Documentation for the Morphology Lab.
MS, 2004-2007
This is a very minimal documentation. You too can contribute to the NooJ project by writing a real documentation, with exercises, in your own language !
Following are the morphological operators that are available to any language:
<B>: keyboard Backspace
<C>: change Case
<D>: Duplicate current char
<E>: Empty string
<L>: keyboard Left arrow
<N>: go to end of Next word form
<P>: go to end of Previous word form
<R>: keyboard Right arrow
<S>: delete/Suppress current char
The following morphological operators can have an number argument: <B>, <L>, <N>, <P>, <R>, <S>:
xx number: repeat xx times
W: whole word
For example:
<B2>: delete the last two characters
<L3>: go left 3 times
<R4>: go right 4 times
<S5>: delete the next 5 characters
<BW>: delete from the current character all the way to the first character
<LW>: go to beginning of current word form
<RW>: go to the end of the current word form
<SW>: delete all the following characters of the current word form
Language-Specific morphological operators for Catalan, Español, Français, ελληνικά and Português:
<Á>: add acute accent
<À>: add grave accent
<Ä>: add dieresis
<Â>: add circumflex
<A>: remove Accent
Example of a Language-Specific morphological operator for עברית:
<F>: Finalize current letter if not a final letter; unFinalize current letter if letter is final
<G>: insert daGesh if current letter is begadkefat
<H>: insert atef-pataH if current letter is gutural, or shwa
<M>: delete current letter, take dagesh and shin/sin dot into account
There are also specific morphological operators for العربية : <M>, <T> and <Z>.

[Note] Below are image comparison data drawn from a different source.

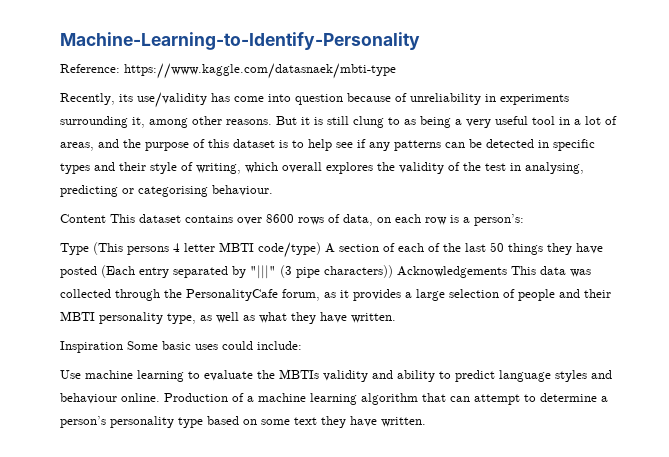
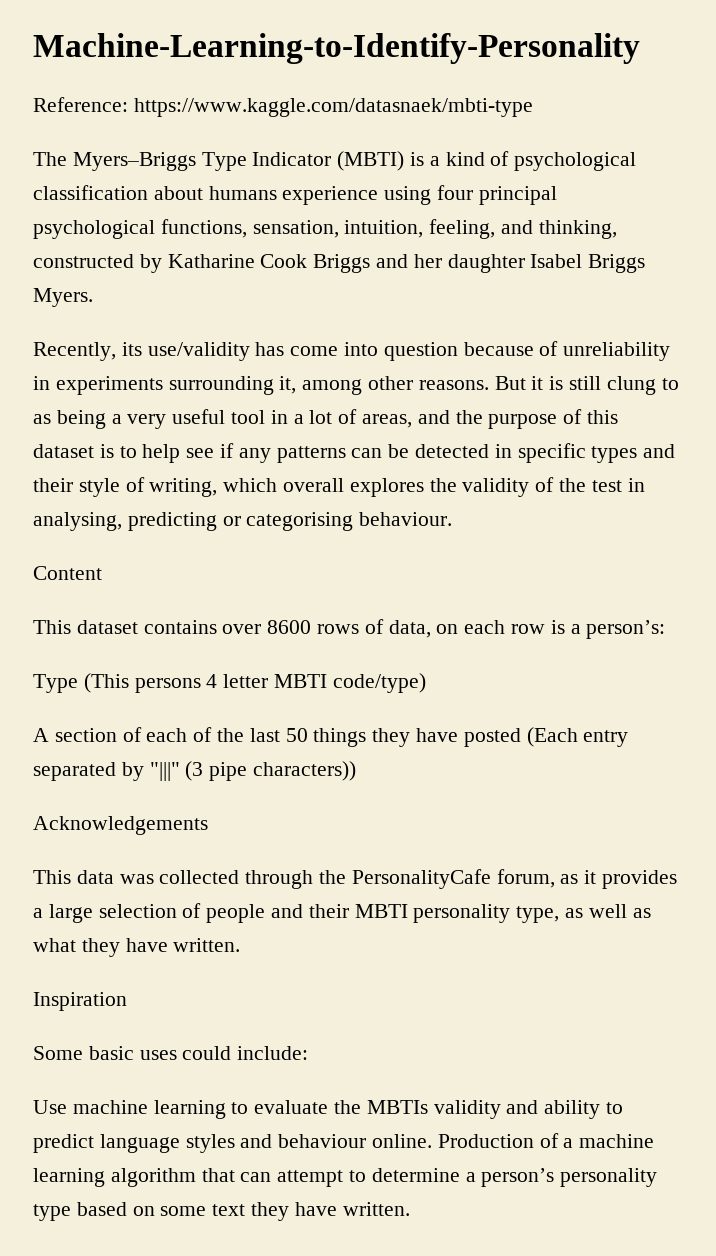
(396, 71) none -> [33,151,637,171] [33,185,557,205] [33,219,617,239] [33,254,646,273] [33,288,93,307] // The Myers–Briggs Type Indicator (MBTI) is a kind of psychological classification about humans experience using four principal psychological functions, sensation, intuition, feeling, and thinking, constructed by Katharine Cook Briggs and her daughter Isabel Briggs Myers.
(106, 218) none -> (102, 573) //
(321, 250) none -> (426, 683) //
(393, 271) none -> (357, 771) //
(507, 272) none -> (208, 825) //
(123, 347) none -> (127, 1001) //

Commands are suffixes to be added to the lemma in order to produce the inflected form:
cousin [es] => cousines
Morphological operator <B> (“Backspace”) is used to DELETE characters from the lemma:
voler [<B>] => vole
voler [<B>a] => vola
cheval [<B>ux] => chevaux
recordman [<B3>women] => recordwomen
One can delete all the letters of the lemma in order to build an irregular inflected form:
avoir [<B5>ont] => ont
avoir [<BW>ont] => ont
More complex commands are used in order to make operations as general as possible. For instance, the three following verbs inflect with the same command, hence, they can be associated with the same inflectional paradigm:
lever [<L3><B>è<R2><S>nt] => lèvent
mener [<L3><B>è<R2><S>nt] => mènent
semer [<L3><B>è<R2><S>nt] => sèment
The <N> and <P> commands are used to inflect Multi-Word Units (or “compounds”). <N> moves the cursor to the end of the next component of the MWU; <P> moves the cursor to the end of the previous component:
cousin germain [e<P>e] => cousine germaine
cousin germain [s<P>s] => cousins germains
cousin germain [es<P>es] => cousines germaines